报告人： 李钧 (Jun Li), PhD Assistant Professor, Florida International University, USA
时间：2018 年 8 月 9 日下午 15:00-
地点： 复旦大学张江校区计算机楼 405 会议室
联系人： 王新 firstname.lastname@example.org
Distributed storage systems store a substantial amount of data in a large number of servers built with commodity hardware. In order to protect data against server failures, erasure coding has been deployed in many distributed storage systems because of its low storage overhead. In particular, since disk I/O is, in many cases, a bottleneck in the distributed storage system, locally repairable codes, have been proposed that incur low volumes of disk I/O when reconstructing missing data after server failures. However, since original data can only be read from specific servers, existing designs of locally repairable codes suffer from limited data parallelism. Besides, if the performance of servers is heterogeneous, slow servers may become the bottleneck when accessing data in parallel. In this talk, we present our work on Galloper codes, a novel family of locally repairable codes, that achieve low disk I/O during reconstruction and meanwhile extend data parallelism from specific servers to all servers. Moreover, the amount of original data in each server can be arbitrarily determined based on the performance of corresponding servers. We have implemented a prototype of Galloper codes on Apache Hadoop, and our experimental results have shown that Galloper codes can reduce the completion time of MapReduce jobs by up to 42.9%, with a comparable performance as existing locally repairable codes, in terms of disk I/O overhead, as well as encoding and reconstruction overhead.

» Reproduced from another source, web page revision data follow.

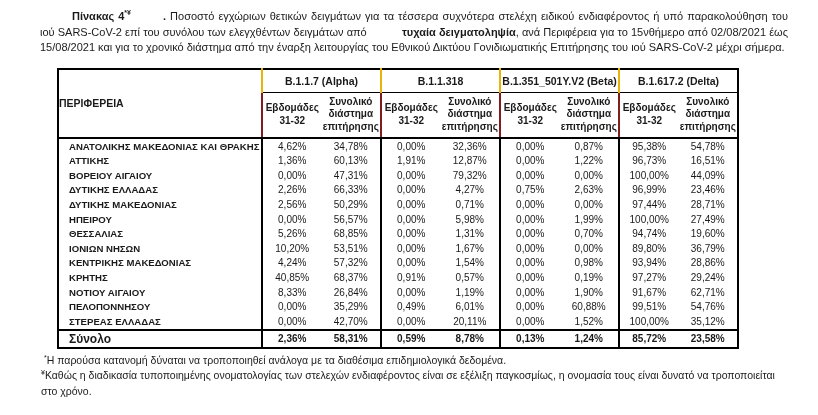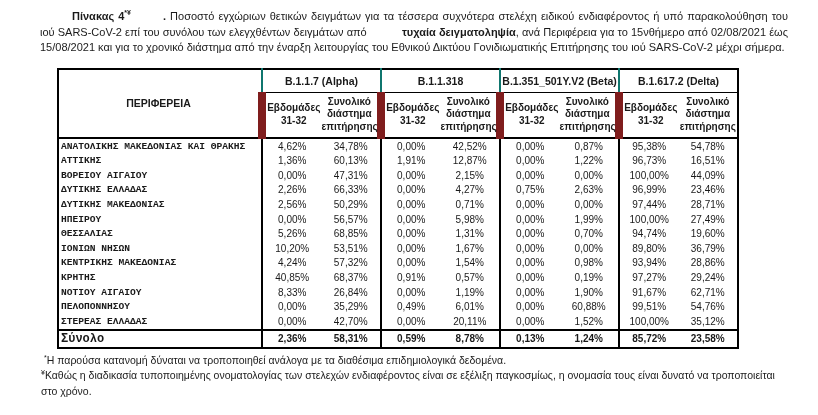--- a/index.html
+++ b/index.html
@@ -31,7 +31,7 @@
 
   th.variant {
     font-size: 10.5px; font-weight: bold; text-align: center;
-    height: 22px; border-left: 2px solid #0f766e; border-bottom: 1px solid #000;
+    height: 22px; border-left: 2px solid #eab308; border-bottom: 1px solid #000;
   }
   th.region-h {
     font-size: 10.5px; font-weight: bold; text-align: center;

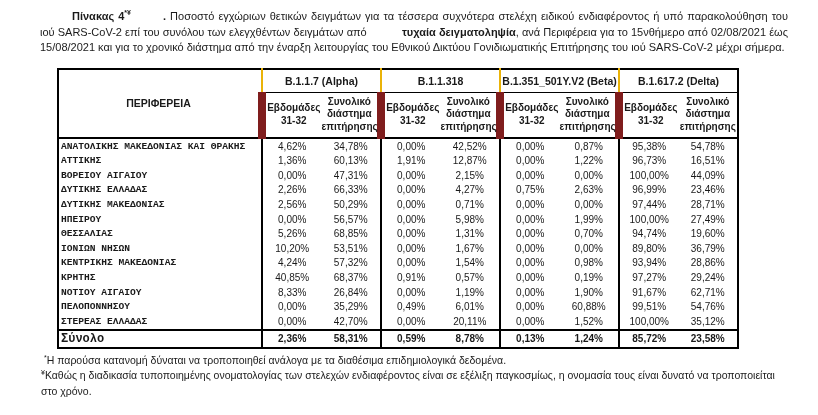--- a/index.html
+++ b/index.html
@@ -34,7 +34,7 @@
     height: 22px; border-left: 2px solid #eab308; border-bottom: 1px solid #000;
   }
   th.region-h {
-    font-size: 10.5px; font-weight: bold; text-align: center;
+    font-size: 10.5px; font-weight: bold; text-align: left;
     border-bottom: 2px solid #000;
   }
   th.sub {

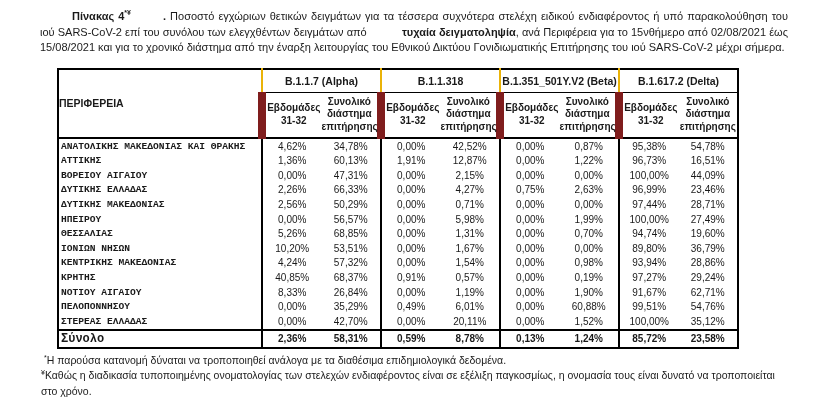--- a/index.html
+++ b/index.html
@@ -42,7 +42,7 @@
     line-height: 12.6px; height: 44px;
     border-bottom: 2px solid #000;
   }
-  th.sub.g0 { border-left: 8px solid #7f1d1d; margin-top: 33px; }
+  th.sub.g0 { border-left: 2px solid #7f1d1d; margin-top: 33px; }
 
   td.region {
     font-size: 9.6px; font-weight: bold; text-align: left;

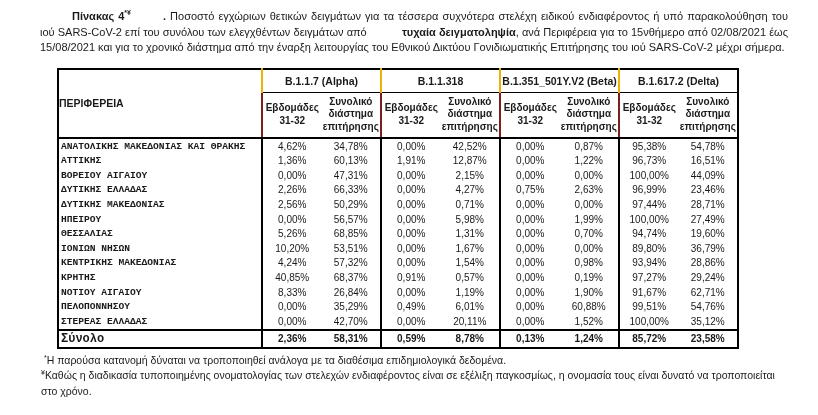--- a/index.html
+++ b/index.html
@@ -46,7 +46,7 @@
 
   td.region {
     font-size: 9.6px; font-weight: bold; text-align: left;
-    padding-left: 2px; white-space: nowrap; overflow: hidden; font-family: Liberation Mono, monospace;
+    padding-left: 10px; white-space: nowrap; overflow: hidden;
   }
   td.val { font-size: 10px; text-align: center; height: 14.6px; }
   td.val.g0 { border-left: 2px solid #000; margin-top: 24px; }

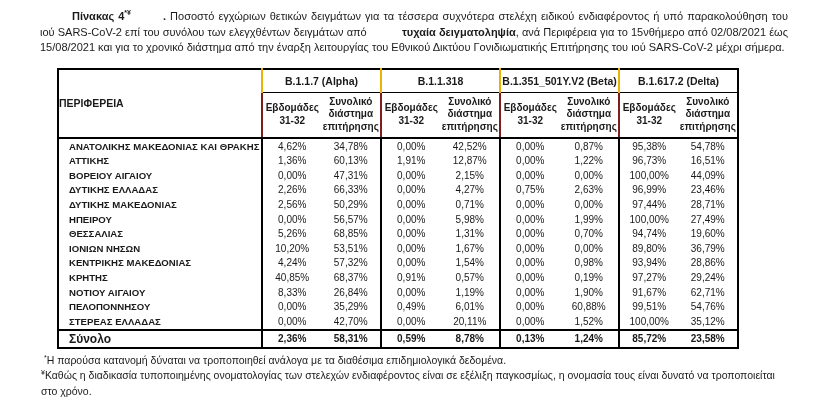--- a/index.html
+++ b/index.html
@@ -105,7 +105,7 @@
     <td class="val g0">4,62%</td>
     <td class="val">34,78%</td>
     <td class="val g0">0,00%</td>
-    <td class="val">42,52%</td>
+    <td class="val">32,36%</td>
     <td class="val g0">0,00%</td>
     <td class="val">0,87%</td>
     <td class="val g0">95,38%</td>

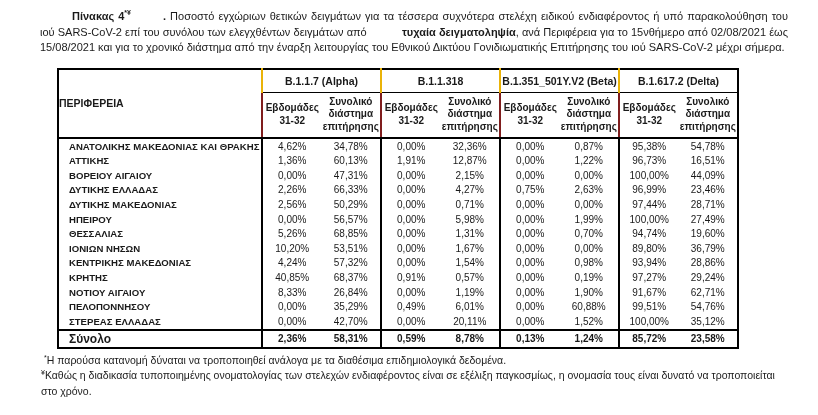--- a/index.html
+++ b/index.html
@@ -127,7 +127,7 @@
     <td class="val g0">0,00%</td>
     <td class="val">47,31%</td>
     <td class="val g0">0,00%</td>
-    <td class="val">2,15%</td>
+    <td class="val">79,32%</td>
     <td class="val g0">0,00%</td>
     <td class="val">0,00%</td>
     <td class="val g0">100,00%</td>

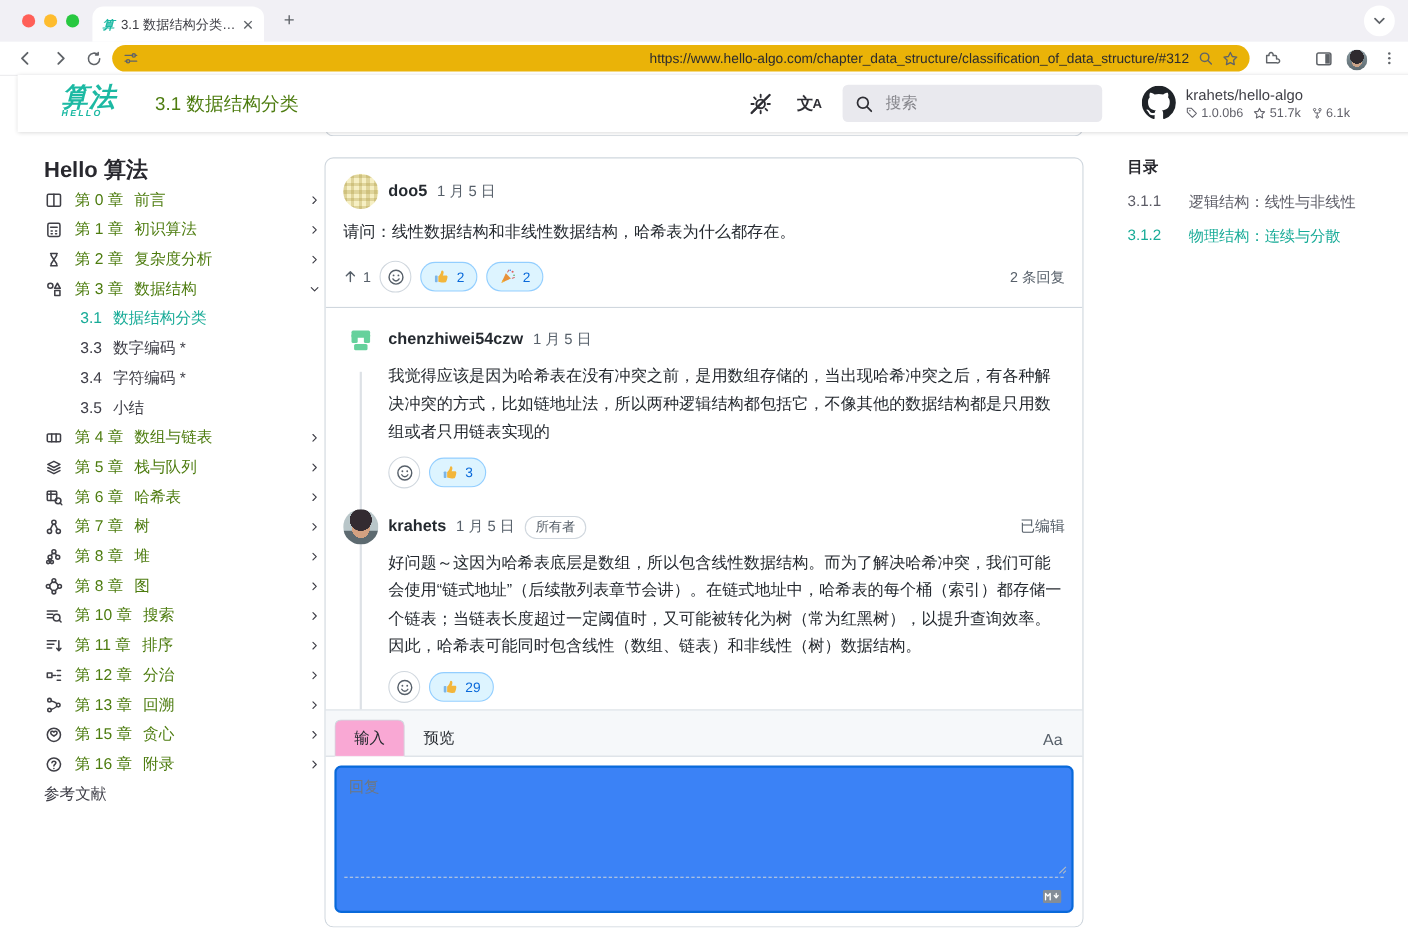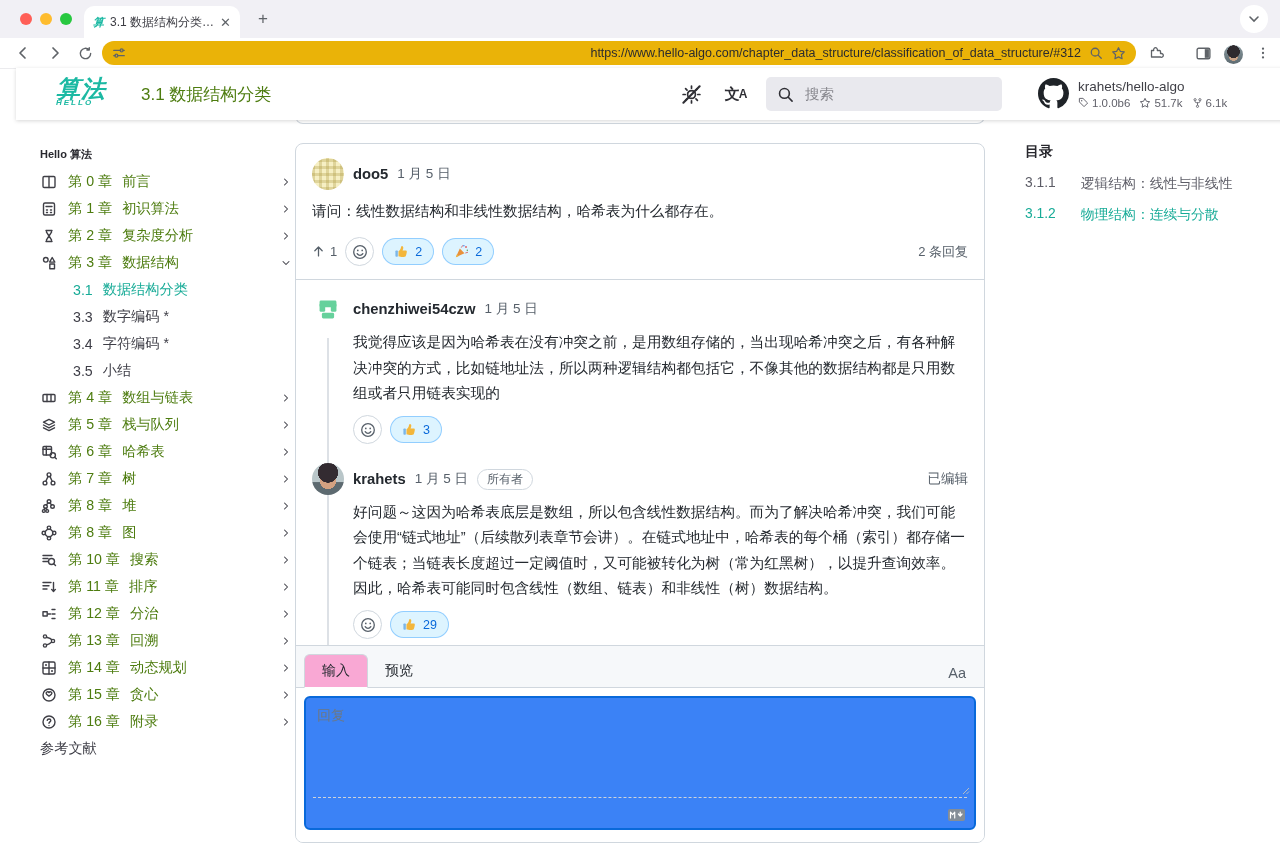--- a/index.html
+++ b/index.html
@@ -49,7 +49,7 @@
 
   
   .sidebar{position:absolute;left:40px;top:141px;width:252px;}
-  .side-title{font-size:11px;font-weight:bold;color:#28282e;height:27px;display:flex;align-items:center;}
+  .side-title{font-size:20px;font-weight:bold;color:#28282e;height:27px;display:flex;align-items:center;}
   .nav-item{height:27px;display:flex;align-items:center;gap:10px;font-size:14.2px;color:#4d7c0f;cursor:pointer;}
   .nav-item .ci{width:18px;height:18px;color:#3f3f46;flex:none;display:flex;align-items:center;justify-content:center;}
   .nav-item .chev{margin-left:auto;color:#3d3d46;}

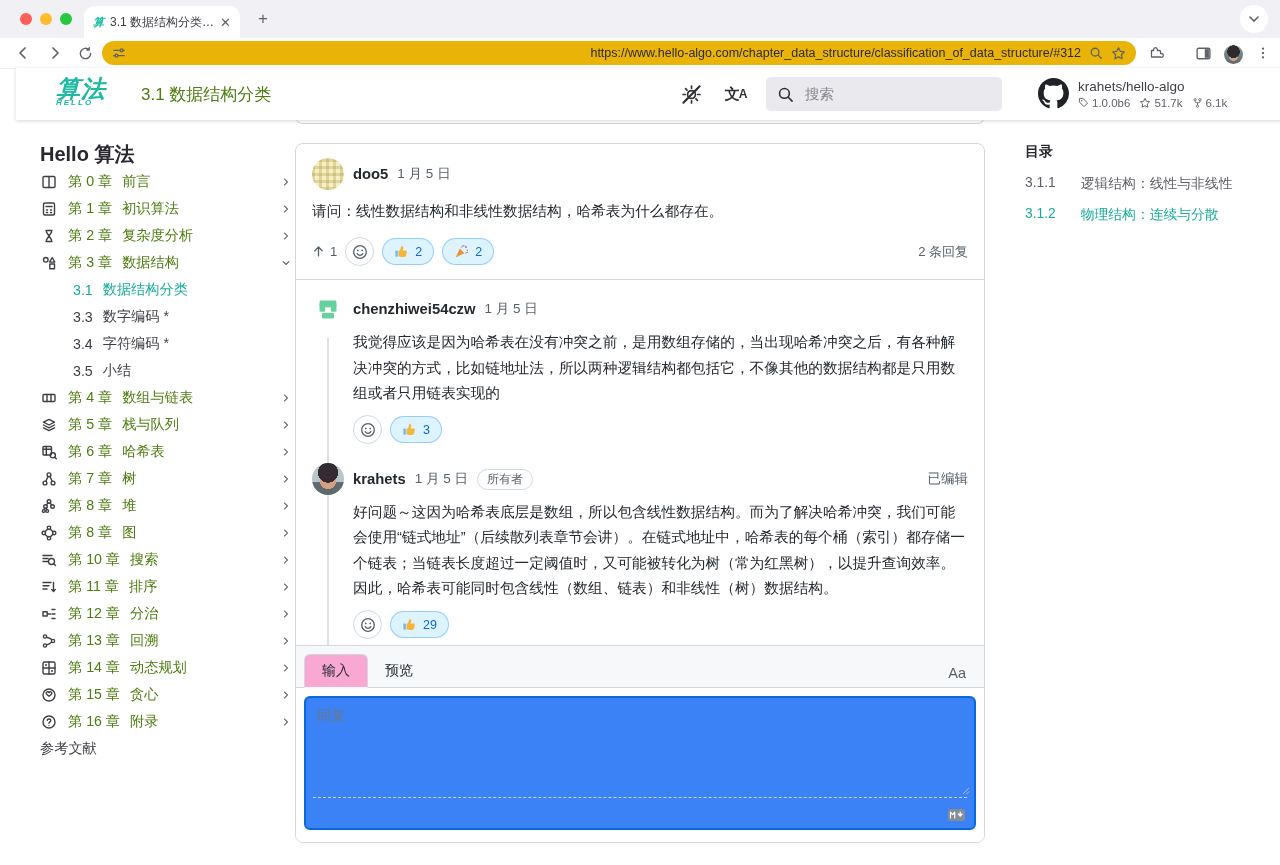--- a/index.html
+++ b/index.html
@@ -499,23 +499,6 @@
   <div class="nav-item">
     <span class="ci">
         <svg width="16" height="16" viewBox="0 0 16 16">
-          <rect x="2" y="2" width="12" height="12" rx="1.5"></rect>
-          <path d="M2 8h12M8 2v12"></path>
-          <circle cx="5" cy="5" r="1" fill="currentColor" stroke="none"></circle>
-          <circle cx="11" cy="11" r="1" fill="currentColor" stroke="none"></circle>
-        </svg>
-      </span>
-    <span>第 14 章</span>
-    <span>动态规划</span>
-    <span class="chev">
-        <svg width="12" height="12" viewBox="0 0 16 16">
-          <path d="M6 4l4 4-4 4"></path>
-        </svg>
-      </span>
-  </div>
-  <div class="nav-item">
-    <span class="ci">
-        <svg width="16" height="16" viewBox="0 0 16 16">
           <circle cx="8" cy="8" r="6"></circle>
           <path d="M8 5.6c.9-1.4 2.9-.9 2.9.7 0 1.3-1.9 2.2-2.9 2.8-1-.6-2.9-1.5-2.9-2.8 0-1.6 2-2.1 2.9-.7z"></path>
         </svg>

Jun Li is an Assistant Professor in the School of Computing and Information Sciences, Florida International University. He received his Ph.D. degree from the Department of Electrical and Computer Engineering, University of Toronto, in 2017, and his B.S. and M.S. degrees from the School of Computer Science, Fudan University, China, in 2009 and 2012. His research interest focuses on large-scale distributed storage and computing systems with erasure coding. Merging the gap between theory and practice, his research studies both theoretical and practical challenges of deploying erasure coding in distributed storage and computing systems with high performance and low resource consumption.